The task:
Copy the records word for word, omitting all pictures.
═══ Source material
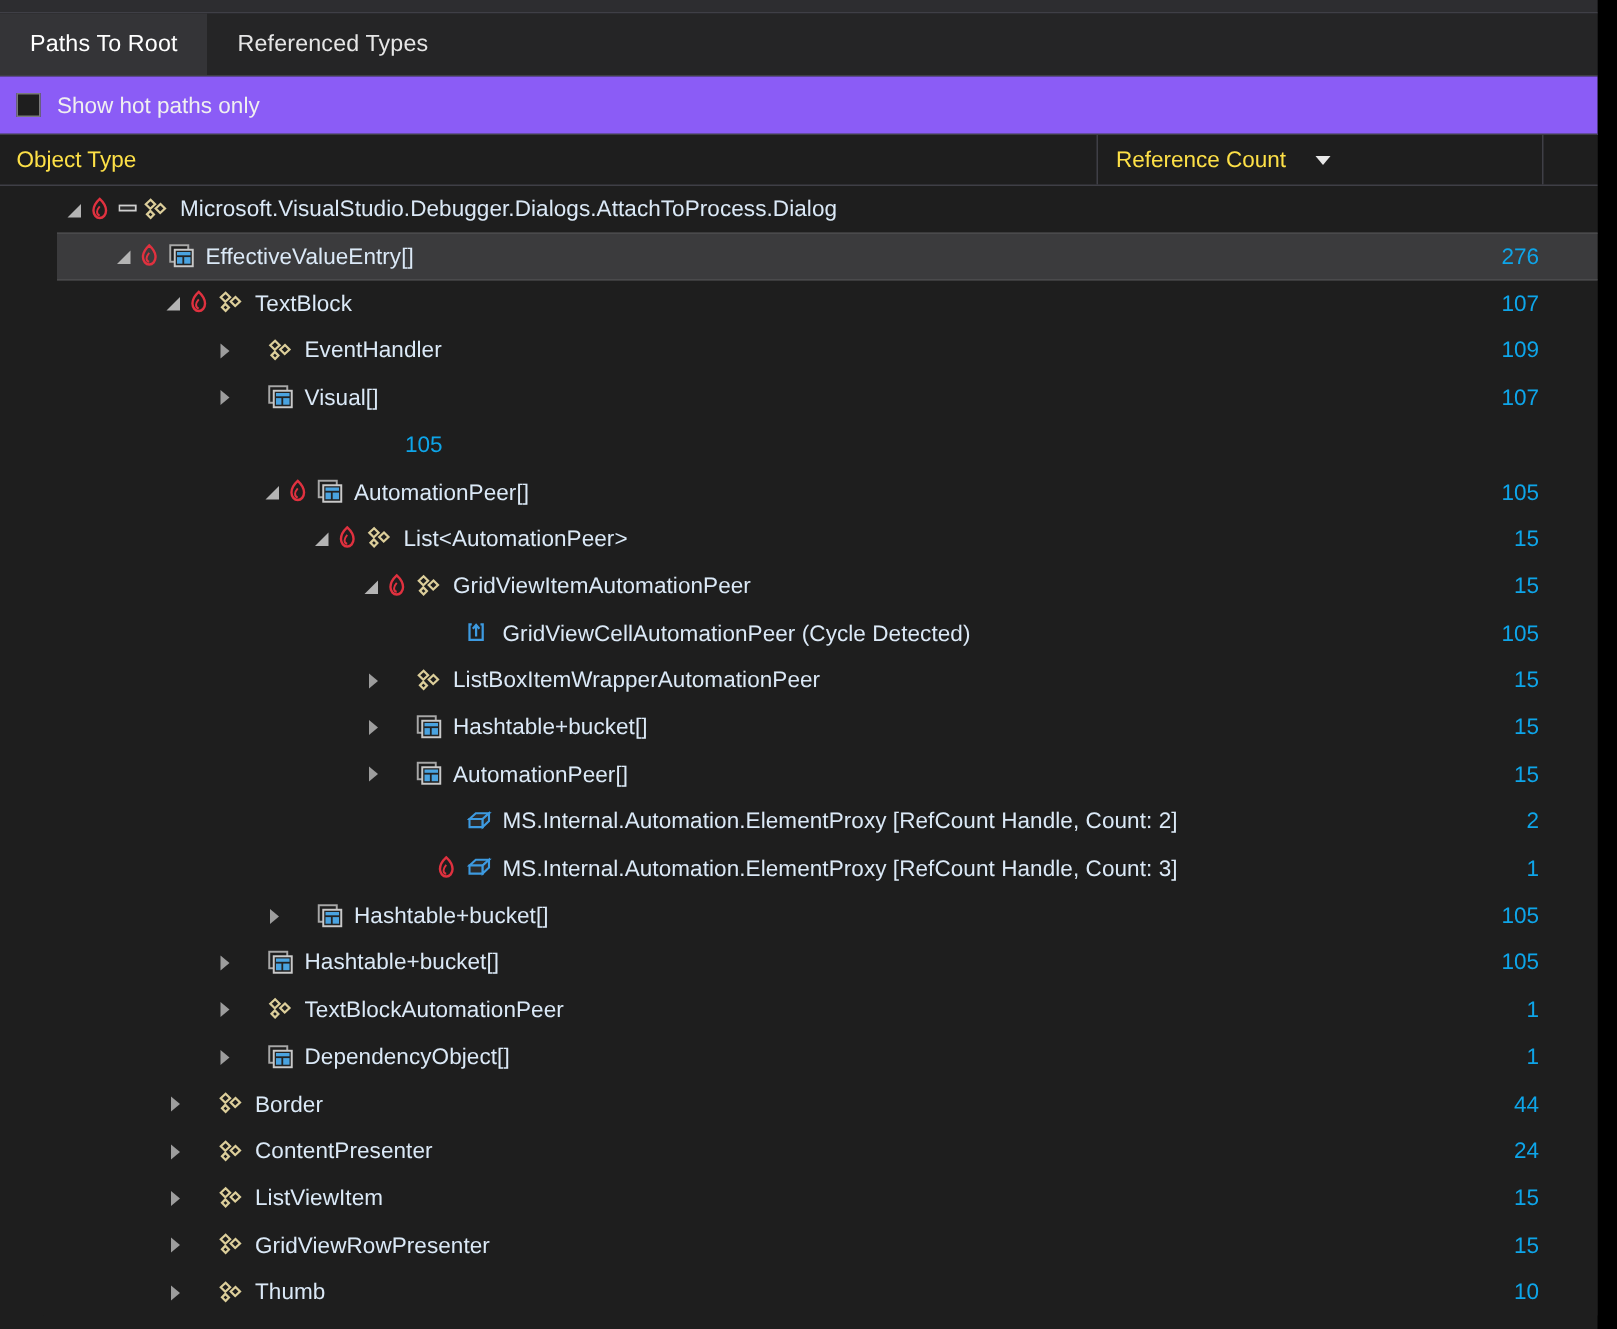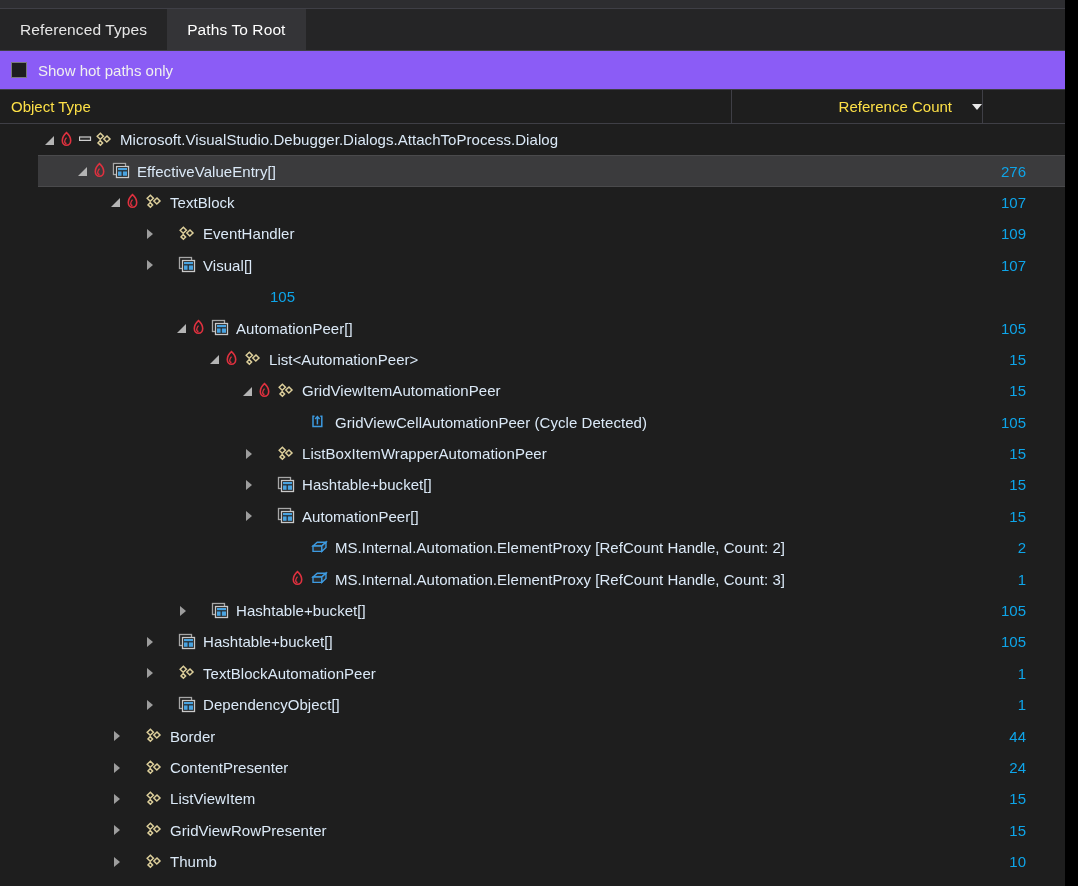--- a/index.html
+++ b/index.html
@@ -83,26 +83,25 @@
   .gh-cell {
     display: flex;
     align-items: center;
     color: #fde047;
     font-size: 15px;
     box-sizing: border-box;
     position: relative;
   }
   .gh-objtype { width: 731px; padding-left: 11px; }
   .gh-refcount {
-    width: 252px;
+    width: 298px;
     padding-left: 12px;
     border-left: 1px solid #3f3f46;
     border-right: 1px solid #3f3f46;
     gap: 20px;
-    justify-content: flex-end;
   }
   .gh-extra { flex: 1 1 auto; }
   .sort-arrow {
     width: 0; height: 0;
     border-left: 5.5px solid transparent;
     border-right: 5.5px solid transparent;
     border-top: 6px solid #e8e8e8;
     display: inline-block;
   }
 
@@ -183,25 +182,25 @@
   }
 </style>
 </head>
 <body>
 
 <div id="app">
 
   <div class="top-strip"></div>
 
   <div class="tabbar">
+    <div class="tab active">
+      <span>Paths To Root</span>
+    </div>
     <div class="tab inactive">
       <span>Referenced Types</span>
-    </div>
-    <div class="tab active">
-      <span>Paths To Root</span>
     </div>
   </div>
 
   <div class="toolbar">
     <span class="chk"></span>
     <span class="chk-label">Show hot paths only</span>
   </div>
 
   <div class="gridhead">
     <div class="gh-cell gh-objtype">

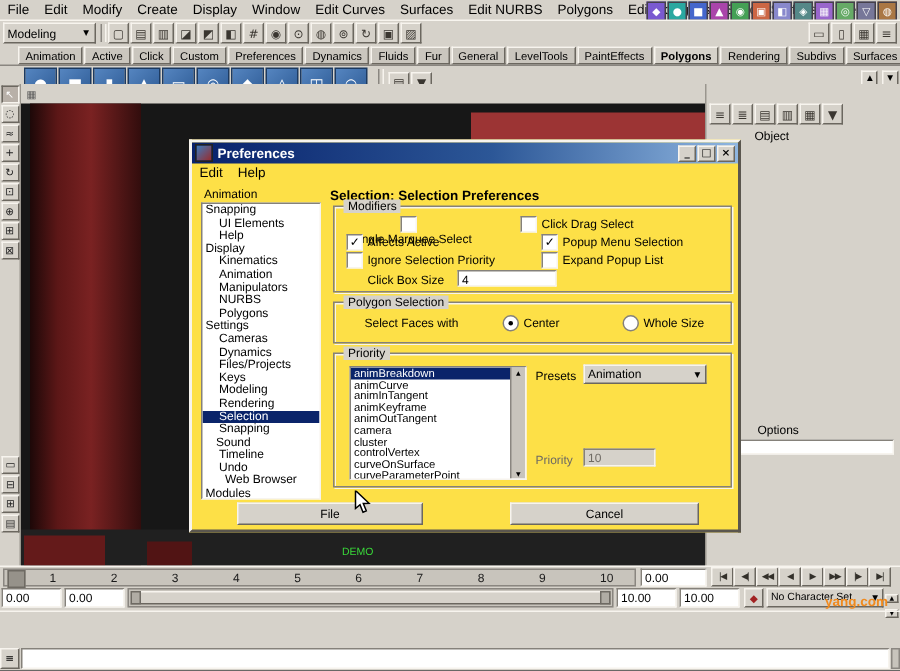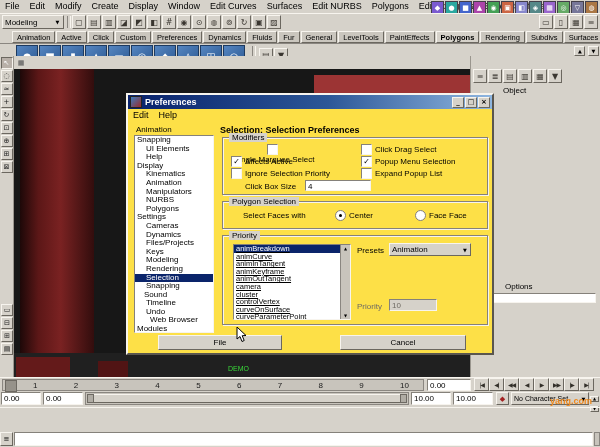--- a/index.html
+++ b/index.html
@@ -266,21 +266,21 @@
         <span class="cbl">Single Marquee Select</span>
       </div>
       <div class="row abs" style="left:8px;top:18px;">
         <span class="cb checked"></span>
         <span class="cbl">Affects Active</span>
       </div>
       <div class="row abs" style="left:8px;top:30px;">
         <span class="cb"></span>
         <span class="cbl">Ignore Selection Priority</span>
       </div>
-      <div class="row abs" style="left:138px;top:6px;">
+      <div class="row abs" style="left:124px;top:6px;">
         <span class="cb"></span>
         <span class="cbl">Click Drag Select</span>
       </div>
       <div class="row abs" style="left:138px;top:18px;">
         <span class="cb checked"></span>
         <span class="cbl">Popup Menu Selection</span>
       </div>
       <div class="row abs" style="left:138px;top:30px;">
         <span class="cb"></span>
         <span class="cbl">Expand Popup List</span>
@@ -293,28 +293,28 @@
 
     <div class="group" style="left:94px;top:106px;width:266px;height:28px;">
       <span class="legend">Polygon Selection</span>
       <div class="abs" style="left:20px;top:9px;font-size:8px;">Select Faces with</div>
       <div class="row abs" style="left:112px;top:8px;">
         <span class="radio checked"></span>
         <span class="cbl">Center</span>
       </div>
       <div class="row abs" style="left:192px;top:8px;">
         <span class="radio"></span>
-        <span class="cbl">Face Face</span>
+        <span class="cbl">Whole Size</span>
       </div>
     </div>
 
     <div class="group" style="left:94px;top:140px;width:266px;height:90px;">
       <span class="legend">Priority</span>
       <div class="abs sunken" style="left:10px;top:8px;width:118px;height:76px;overflow:hidden;">
-        <div style="margin-right:9px;text-decoration:underline;">
+        <div style="margin-right:9px;">
 
         <div class="pri-item selected">animBreakdown</div>
             <div class="pri-item">animCurve</div>
             <div class="pri-item">animInTangent</div>
             <div class="pri-item">animKeyframe</div>
             <div class="pri-item">animOutTangent</div>
             <div class="pri-item">camera</div>
             <div class="pri-item">cluster</div>
             <div class="pri-item">controlVertex</div>
             <div class="pri-item">curveOnSurface</div>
══════
The completed task:
--- a/index.html
+++ b/index.html
@@ -83,26 +83,25 @@
   .gh-cell {
     display: flex;
     align-items: center;
     color: #fde047;
     font-size: 15px;
     box-sizing: border-box;
     position: relative;
   }
   .gh-objtype { width: 731px; padding-left: 11px; }
   .gh-refcount {
-    width: 252px;
+    width: 298px;
     padding-left: 12px;
     border-left: 1px solid #3f3f46;
     border-right: 1px solid #3f3f46;
     gap: 20px;
-    justify-content: flex-end;
   }
   .gh-extra { flex: 1 1 auto; }
   .sort-arrow {
     width: 0; height: 0;
     border-left: 5.5px solid transparent;
     border-right: 5.5px solid transparent;
     border-top: 6px solid #e8e8e8;
     display: inline-block;
   }
 
@@ -183,25 +182,25 @@
   }
 </style>
 </head>
 <body>
 
 <div id="app">
 
   <div class="top-strip"></div>
 
   <div class="tabbar">
+    <div class="tab active">
+      <span>Paths To Root</span>
+    </div>
     <div class="tab inactive">
       <span>Referenced Types</span>
-    </div>
-    <div class="tab active">
-      <span>Paths To Root</span>
     </div>
   </div>
 
   <div class="toolbar">
     <span class="chk"></span>
     <span class="chk-label">Show hot paths only</span>
   </div>
 
   <div class="gridhead">
     <div class="gh-cell gh-objtype">

--- a/index.html
+++ b/index.html
@@ -266,21 +266,21 @@
         <span class="cbl">Single Marquee Select</span>
       </div>
       <div class="row abs" style="left:8px;top:18px;">
         <span class="cb checked"></span>
         <span class="cbl">Affects Active</span>
       </div>
       <div class="row abs" style="left:8px;top:30px;">
         <span class="cb"></span>
         <span class="cbl">Ignore Selection Priority</span>
       </div>
-      <div class="row abs" style="left:138px;top:6px;">
+      <div class="row abs" style="left:124px;top:6px;">
         <span class="cb"></span>
         <span class="cbl">Click Drag Select</span>
       </div>
       <div class="row abs" style="left:138px;top:18px;">
         <span class="cb checked"></span>
         <span class="cbl">Popup Menu Selection</span>
       </div>
       <div class="row abs" style="left:138px;top:30px;">
         <span class="cb"></span>
         <span class="cbl">Expand Popup List</span>
@@ -293,28 +293,28 @@
 
     <div class="group" style="left:94px;top:106px;width:266px;height:28px;">
       <span class="legend">Polygon Selection</span>
       <div class="abs" style="left:20px;top:9px;font-size:8px;">Select Faces with</div>
       <div class="row abs" style="left:112px;top:8px;">
         <span class="radio checked"></span>
         <span class="cbl">Center</span>
       </div>
       <div class="row abs" style="left:192px;top:8px;">
         <span class="radio"></span>
-        <span class="cbl">Face Face</span>
+        <span class="cbl">Whole Size</span>
       </div>
     </div>
 
     <div class="group" style="left:94px;top:140px;width:266px;height:90px;">
       <span class="legend">Priority</span>
       <div class="abs sunken" style="left:10px;top:8px;width:118px;height:76px;overflow:hidden;">
-        <div style="margin-right:9px;text-decoration:underline;">
+        <div style="margin-right:9px;">
 
         <div class="pri-item selected">animBreakdown</div>
             <div class="pri-item">animCurve</div>
             <div class="pri-item">animInTangent</div>
             <div class="pri-item">animKeyframe</div>
             <div class="pri-item">animOutTangent</div>
             <div class="pri-item">camera</div>
             <div class="pri-item">cluster</div>
             <div class="pri-item">controlVertex</div>
             <div class="pri-item">curveOnSurface</div>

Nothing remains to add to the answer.